I Corinthians 13

Al ware het, dat ik de talen der mensen en der engelen sprak, en de liefde niet had, zo ware ik een klinkend metaal, of luidende schel geworden.
Quand je parlerais les langues des hommes et des anges, si je n'ai pas la charité, je suis un airain qui résonne, ou une cymbale qui retentit.
En al ware het dat ik de gave der profetie had, en wist al de verborgenheden en al de wetenschap; en al ware het, dat ik al het geloof had, zodat ik bergen verzette, en de liefde niet had, zo ware ik niets.
Et quand j'aurais le don de prophétie, la science de tous les mystères et toute la connaissance, quand j'aurais même toute la foi jusqu'à transporter des montagnes, si je n'ai pas la charité, je ne suis rien.
En al ware het, dat ik al mijn goederen tot onderhoud der armen uitdeelde, en al ware het, dat ik mijn lichaam overgaf, opdat ik verbrand zou worden, en had de liefde niet, zo zou het mij geen nuttigheid geven.
Et quand je distribuerais tous mes biens pour la nourriture des pauvres, quand je livrerais même mon corps pour être brûlé, si je n'ai pas la charité, cela ne me sert de rien.
De liefde is lankmoedig, zij is goedertieren; de liefde is niet afgunstig; de liefde handelt niet lichtvaardiglijk, zij is niet opgeblazen;
La charité est patiente, elle est pleine de bonté; la charité n'est point envieuse; la charité ne se vante point, elle ne s'enfle point d'orgueil,
Zij handelt niet ongeschiktelijk, zij zoekt zichzelve niet, zij wordt niet verbitterd, zij denkt geen kwaad;
elle ne fait rien de malhonnête, elle ne cherche point son intérêt, elle ne s'irrite point, elle ne soupçonne point le mal,
Zij verblijdt zich niet in de ongerechtigheid, maar zij verblijdt zich in de waarheid;
elle ne se réjouit point de l'injustice, mais elle se réjouit de la vérité;
Zij bedekt alle dingen, zij gelooft alle dingen, zij hoopt alle dingen, zij verdraagt alle dingen.

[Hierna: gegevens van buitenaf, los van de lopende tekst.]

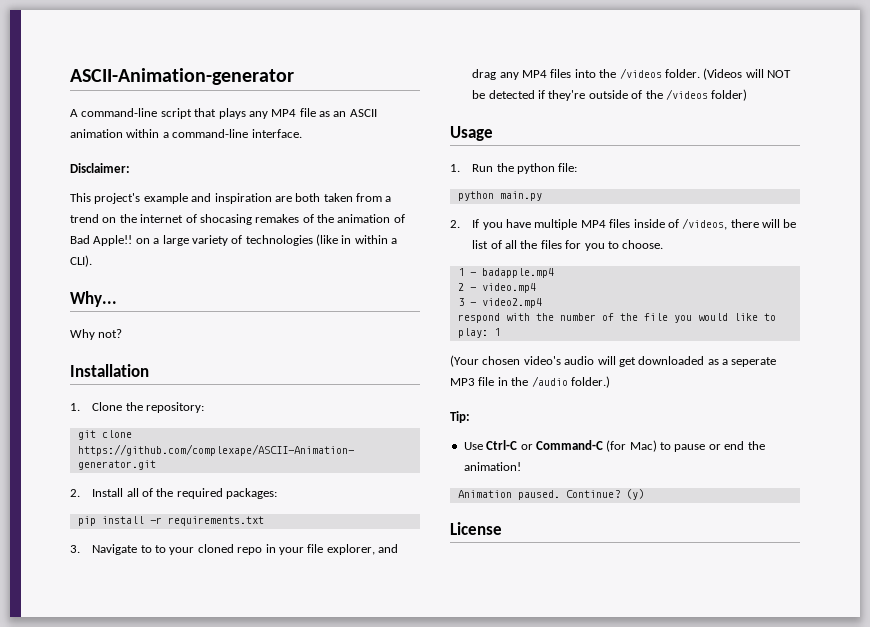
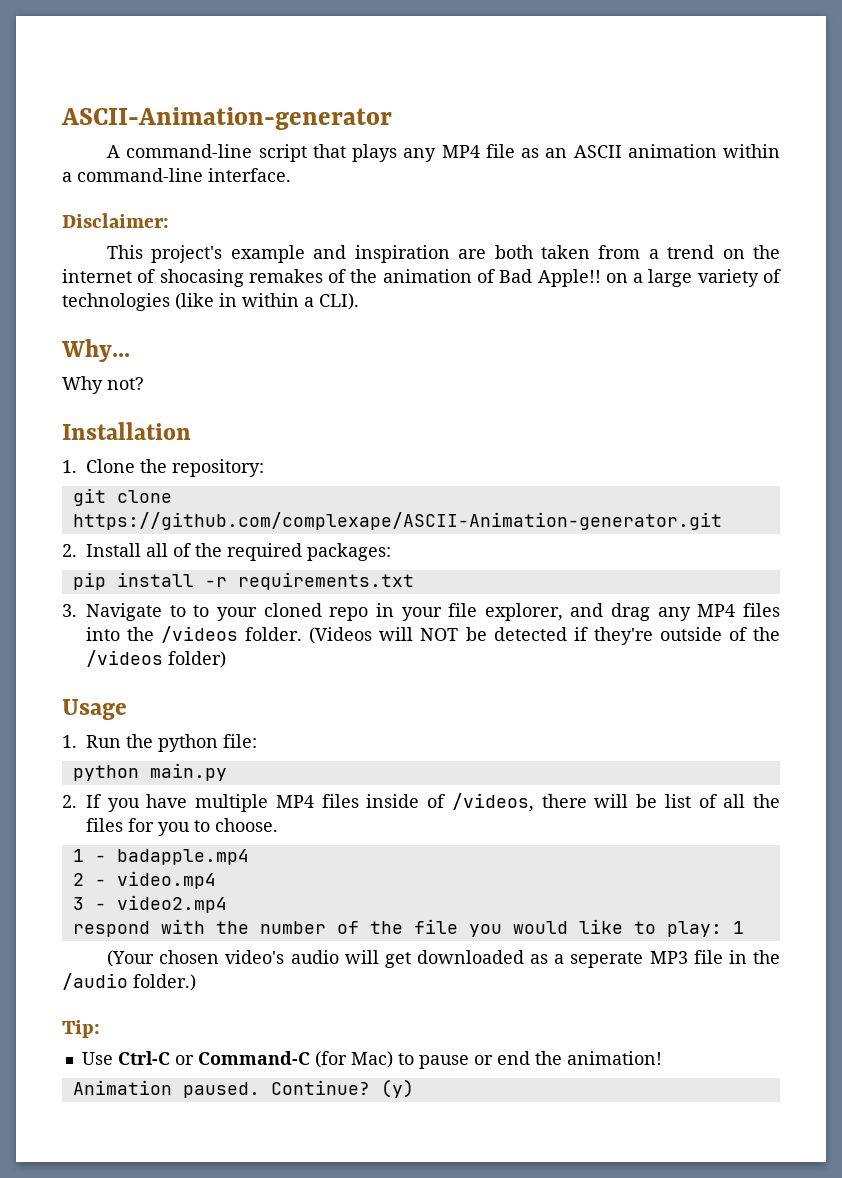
[450,522,502,535] // License -> (414, 1088) none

elle excuse tout, elle croit tout, elle espère tout, elle supporte tout.
De liefde vergaat nimmermeer; maar hetzij profetieën, zij zullen te niet gedaan worden; hetzij talen, zij zullen ophouden; hetzij kennis, zij zal te niet gedaan worden.
La charité ne périt jamais. Les prophéties prendront fin, les langues cesseront, la connaissance disparaîtra.

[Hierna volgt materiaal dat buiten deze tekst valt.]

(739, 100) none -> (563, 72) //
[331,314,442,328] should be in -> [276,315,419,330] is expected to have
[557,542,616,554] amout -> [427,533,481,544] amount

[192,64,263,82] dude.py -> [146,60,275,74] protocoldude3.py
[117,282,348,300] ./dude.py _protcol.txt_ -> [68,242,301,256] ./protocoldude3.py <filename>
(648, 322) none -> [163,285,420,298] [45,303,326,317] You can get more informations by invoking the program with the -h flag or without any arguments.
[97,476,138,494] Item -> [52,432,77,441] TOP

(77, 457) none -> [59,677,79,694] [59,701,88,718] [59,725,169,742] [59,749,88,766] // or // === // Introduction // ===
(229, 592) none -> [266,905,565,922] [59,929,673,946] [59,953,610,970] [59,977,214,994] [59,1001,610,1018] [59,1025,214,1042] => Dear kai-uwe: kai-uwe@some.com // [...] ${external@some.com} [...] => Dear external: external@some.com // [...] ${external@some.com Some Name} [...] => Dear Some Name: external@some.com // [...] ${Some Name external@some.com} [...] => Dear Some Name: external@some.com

Want wij kennen ten dele, en wij profeteren ten dele;
Car nous connaissons en partie, et nous prophétisons en partie,
Doch wanneer het volmaakte zal gekomen zijn, dan zal hetgeen ten dele is, te niet gedaan worden.

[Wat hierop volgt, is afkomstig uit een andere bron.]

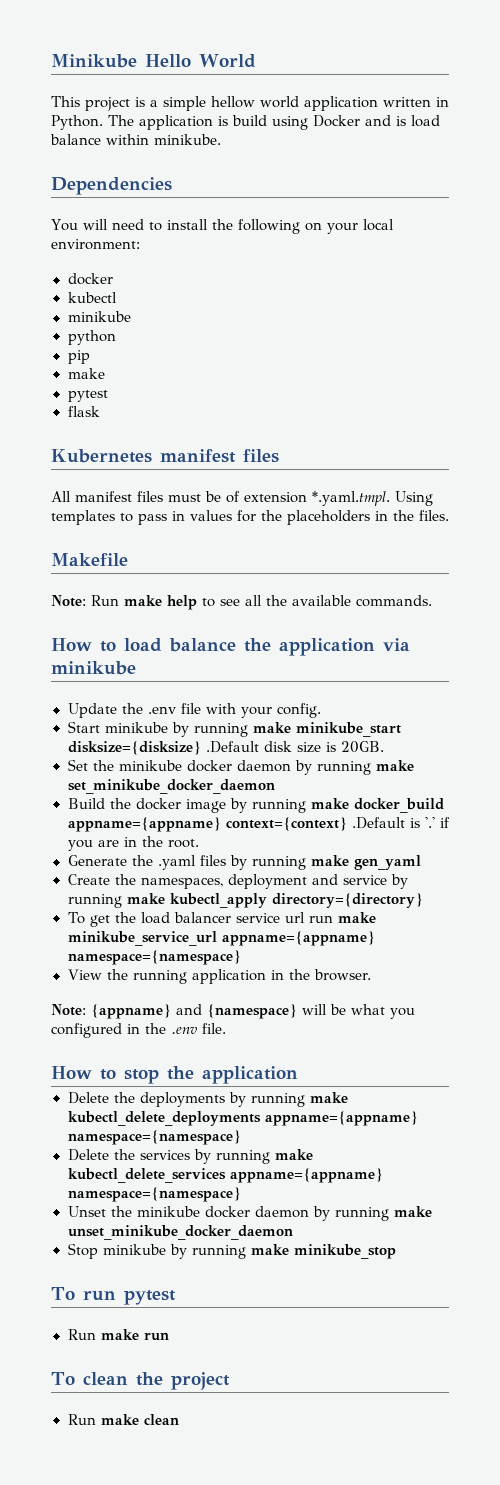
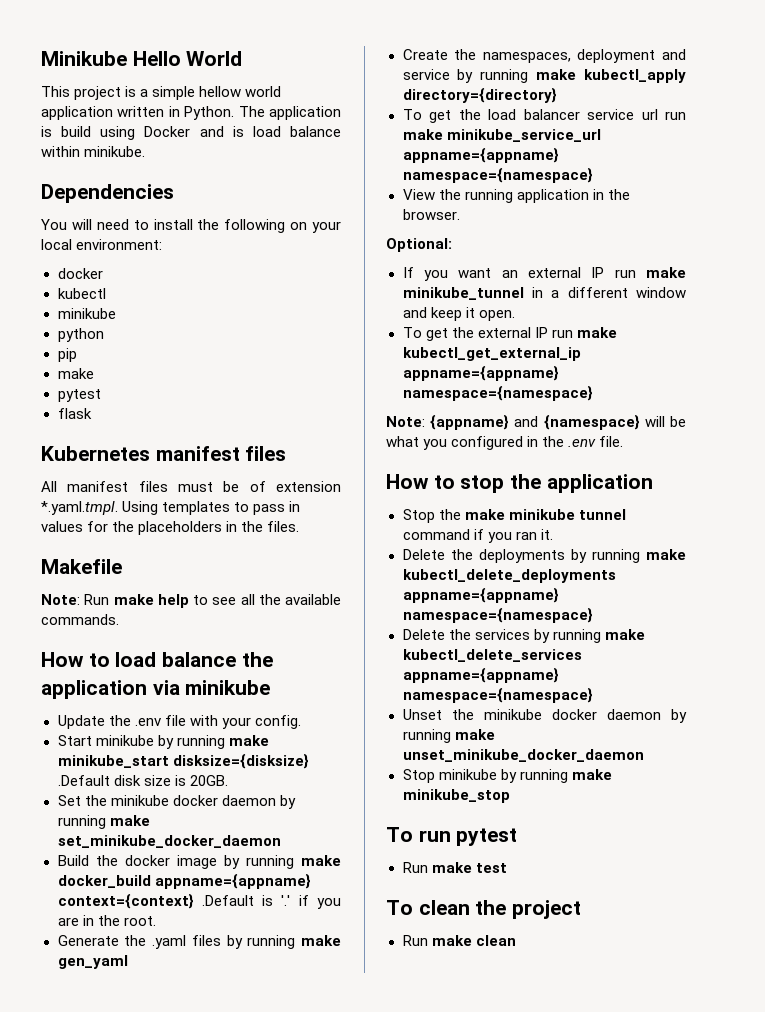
(372, 975) none -> [386,238,452,252] [402,267,686,281] [402,287,686,300] [402,307,515,321] [402,327,617,341] [402,347,581,361] [402,365,559,381] [402,385,593,401] // Optional: // If you want an external IP run make minikube_tunnel in a different window and keep it open. // To get the external IP run make kubectl_get_external_ip appname={appname} namespace={namespace}
(298, 1075) none -> [402,509,626,523] [402,529,553,543] // Stop the make minikube tunnel command if you ran it.
[143,1332,169,1341] run -> [475,863,507,873] test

mais quand ce qui est parfait sera venu, ce qui est partiel disparaîtra.
Toen ik een kind was, sprak ik als een kind, was ik gezind als een kind, overlegde ik als een kind; maar wanneer ik een man geworden ben, zo heb ik te niet gedaan hetgeen eens kinds was.
Lorsque j'étais enfant, je parlais comme un enfant, je pensais comme un enfant, je raisonnais comme un enfant; lorsque je suis devenu homme, j'ai fait disparaître ce qui était de l'enfant.
Want wij zien nu door een spiegel in een duistere rede, maar alsdan zullen wij zien aangezicht tot aangezicht; nu ken ik ten dele, maar alsdan zal ik kennen, gelijk ook ik gekend ben.
Aujourd'hui nous voyons au moyen d'un miroir, d'une manière obscure, mais alors nous verrons face à face; aujourd'hui je connais en partie, mais alors je connaîtrai comme j'ai été connu.
En nu blijft geloof, hoop en liefde, deze drie; doch de meeste van deze is de liefde.
Maintenant donc ces trois choses demeurent: la foi, l'espérance, la charité; mais la plus grande de ces choses, c'est la charité.